Anxiety-like behavior was reported in mice throughout numerous generations descending from aspartame-exposed males using a variety of maze tests.

"It was such a robust anxiety-like trait that I don’t think any of us anticipated we would see it," Jones said. "It was completely unexpected. Usually, you see subtle changes".

When mice of all generations were given diazepam, a medicine used to treat anxiety disorders in people, they stopped acting anxiously.

The researchers behind this study are working on another paper that will look at how aspartame affects memory.
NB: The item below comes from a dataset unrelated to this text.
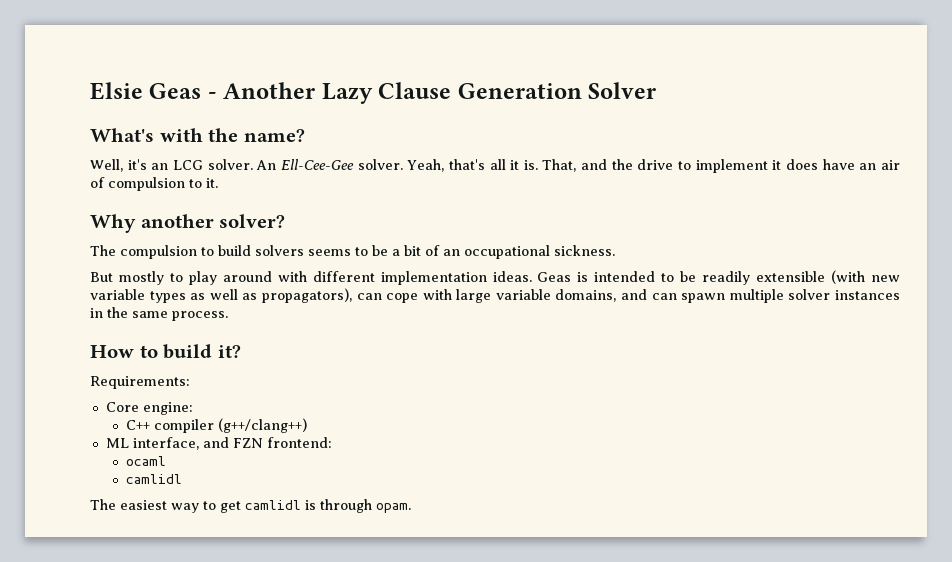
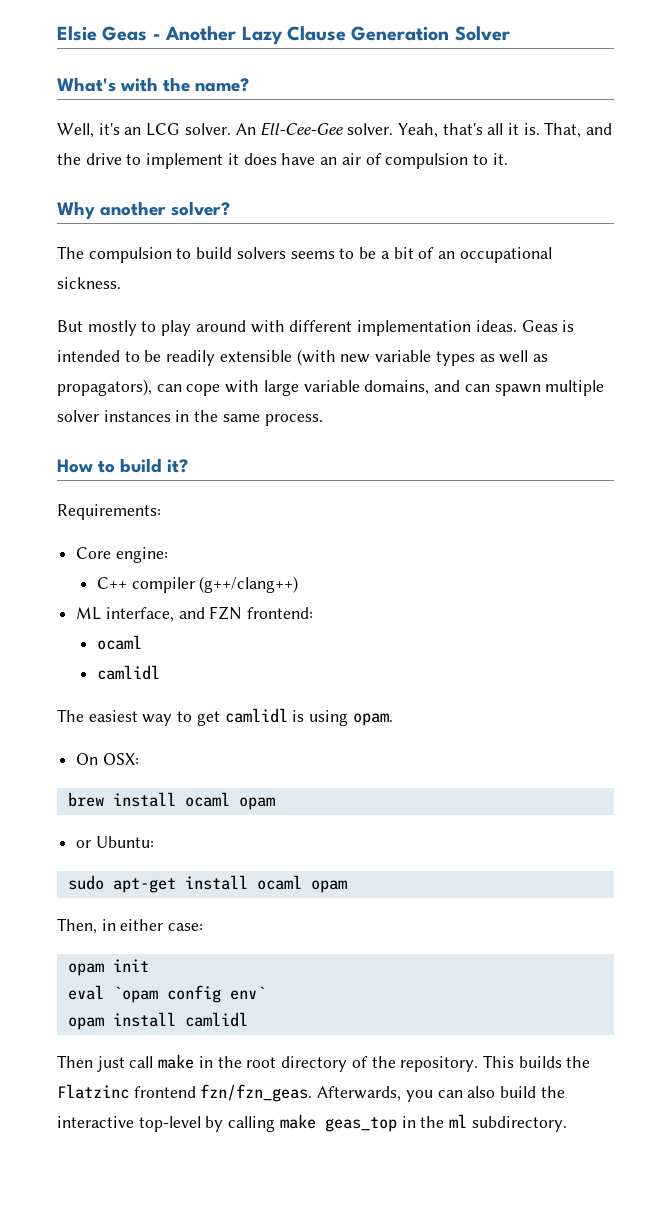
[320,499,372,513] through -> [309,710,349,726] using
(411, 508) none -> [76,753,139,765] [67,792,275,810] [76,836,154,848] [67,875,347,893] [57,918,204,934] [67,959,149,976] [67,985,266,1003] [67,1012,248,1030] [57,1054,591,1072] [57,1084,565,1102] [57,1114,567,1132] // On OSX: // brew install ocaml opam // or Ubuntu: // sudo apt-get install ocaml opam // Then, in either case: // opam init // eval `opam config env` // opam install camlidl // Then just call make in the root directory of the repository. This builds the Flatzinc frontend fzn/fzn_geas. Afterwards, you can also build the interactive top-level by calling make geas_top in the ml subdirectory.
Future research will concentrate on identifying the molecular processes that govern the transfer of aspartame's effect across generations.

Deirdre McCarthy, Cynthia Vied, and Gregg Stanwood of the Department of Biomedical Sciences, as well as Chris Schatschneider of the FSU Department of Psychology, were also co-authors.

The Jim and Betty Ann Rodgers Chair Fund at Florida State University and the Bryan Robinson Foundation provided funding for this study.

What Effect does Diet Coke have on our Brain?

The authors of the study hypothesized that higher blood glucose levels offer the mental juice for our brains to be more future-oriented, which is why diet soda drinkers did not defer satisfaction. This could be because imagining the future, in all its hazy abstraction, consumes more mental energy than watching the actual here and now.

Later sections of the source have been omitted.